Conseil d’Etat, 14 mars 2003, n° 229020, M. Y. C. M. 

Le pouvoir conféré au préfet pour l’attribution de la cartes d’identité de commerçant pour les étrangers par le décret du 28 janvier 1998 n’est pas de même nature que le pouvoir dont il disposait auparavant, sur le fondement du décret du 2 février 1939, pour apprécier, en fonction notamment d’éléments tenant à la viabilité de l’entreprise, l’opportunité de la délivrance ou du refus d’une carte de commerçant étranger.
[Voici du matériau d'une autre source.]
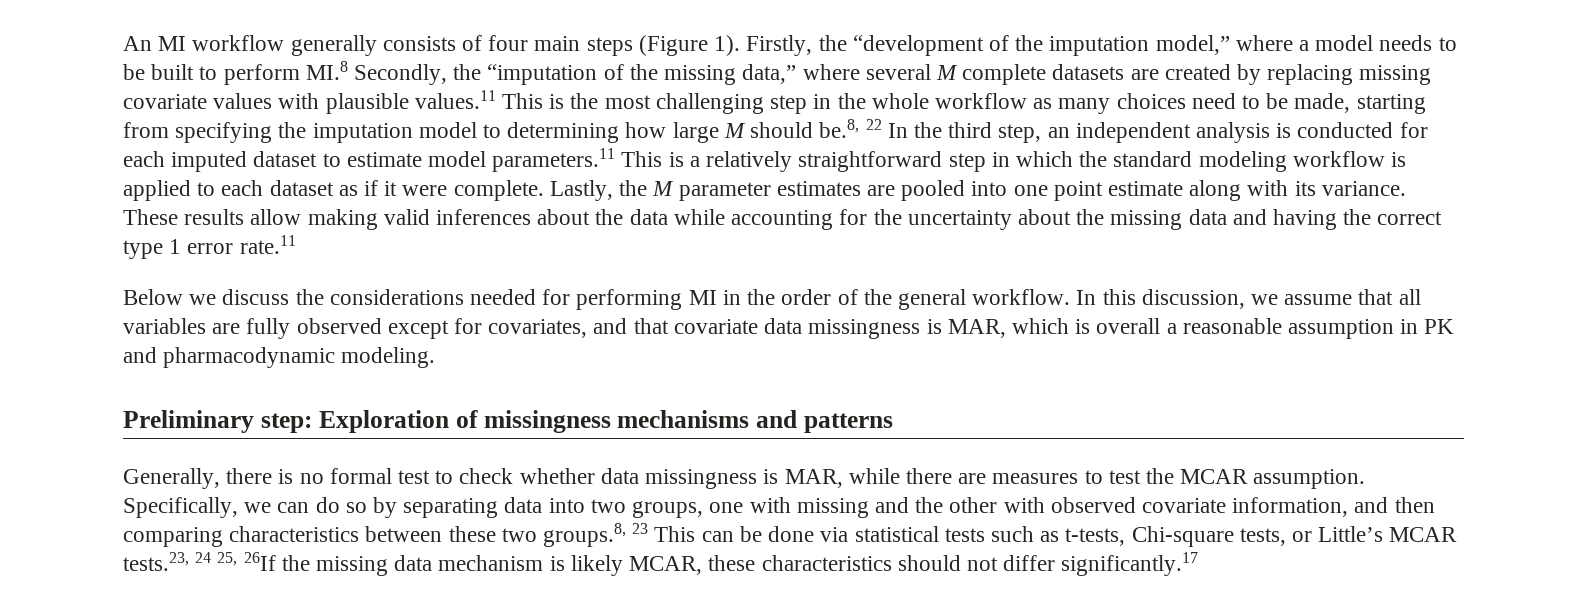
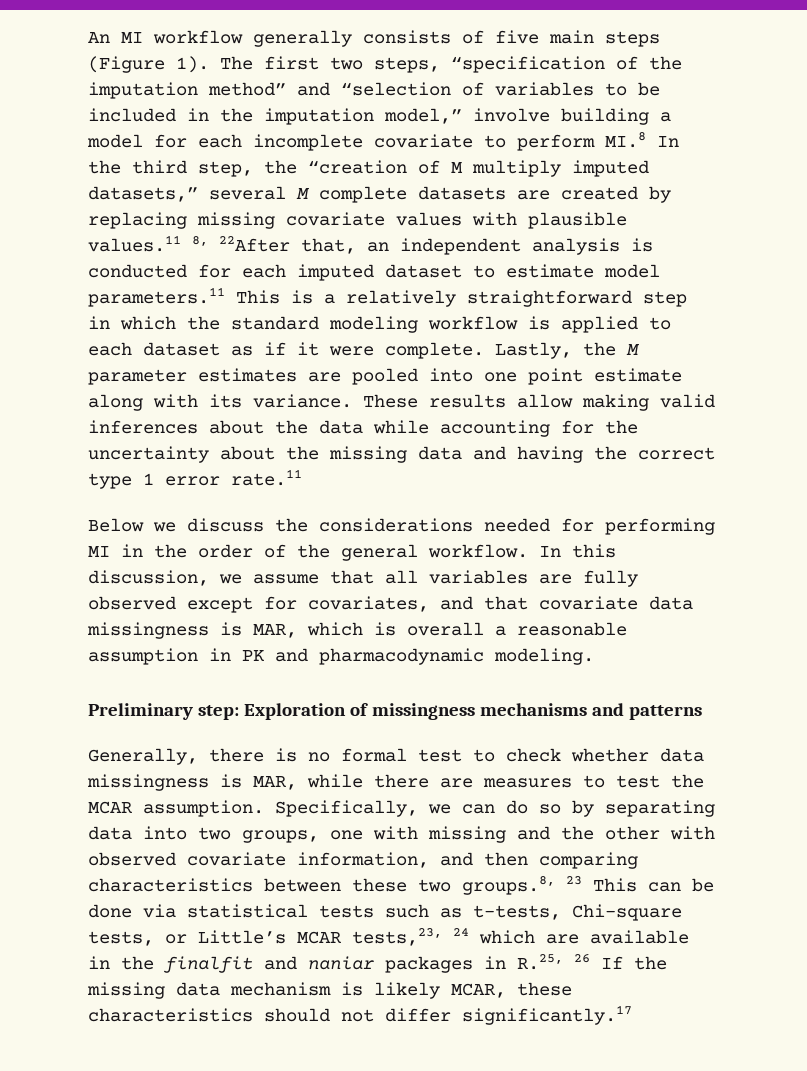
- An MI workflow generally consists of four main steps (Figure 1).
+ An MI workflow generally consists of five main steps (Figure 1).
- Firstly, the “development of the imputation model,” where a model needs to be built to perform MI.8 Secondly, the “imputation of the missing data,” where several M complete datasets are created by replacing missing covariate values with plausible values.11 This is the most challenging step in the whole workflow as many choices need to be made, starting from specifying the imputation model to determining how large M should be.8, 22 In the third step, an independent analysis is conducted for each imputed dataset to estimate model parameters.11 This is a relatively straightforward step in which the standard modeling workflow is applied to each dataset as if it were complete.
+ The first two steps, “specification of the imputation method” and “selection of variables to be included in the imputation model,” involve building a model for each incomplete covariate to perform MI.8 In the third step, the “creation of M multiply imputed datasets,” several M complete datasets are created by replacing missing covariate values with plausible values.11 8, 22After that, an independent analysis is conducted for each imputed dataset to estimate model parameters.11 This is a relatively straightforward step in which the standard modeling workflow is applied to each dataset as if it were complete.
- Specifically, we can do so by separating data into two groups, one with missing and the other with observed covariate information, and then comparing characteristics between these two groups.8, 23 This can be done via statistical tests such as t-tests, Chi-square tests, or Little’s MCAR tests.23, 24 25, 26If the missing data mechanism is likely MCAR, these characteristics should not differ significantly.17
+ Specifically, we can do so by separating data into two groups, one with missing and the other with observed covariate information, and then comparing characteristics between these two groups.8, 23 This can be done via statistical tests such as t-tests, Chi-square tests, or Little’s MCAR tests,23, 24 which are available in the finalfit and naniar packages in R.25, 26 If the missing data mechanism is likely MCAR, these characteristics should not differ significantly.17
Dorénavant, le préfet ne peut porter une appréciation sur la viabilité du projet d’entreprise qu’après avoir consulté à cet effet la chambre de commerce et d’industrie ou la chambre des métiers.

CONSEIL D’ETAT

Statuant au contentieux

N° 229020

M. Y. C. M.

Mlle Courrèges
Rapporteur

M. Stahl
Commissaire du gouvernement

Séance du 24 février 2003
Lecture du 14 mars 2003

REPUBLIQUE FRANÇAISE

AU NOM DU PEUPLE FRANÇAIS

Le Conseil d’Etat statuant au contentieux

(Section du contentieux, 1ère et 2ème sous-sections réunies)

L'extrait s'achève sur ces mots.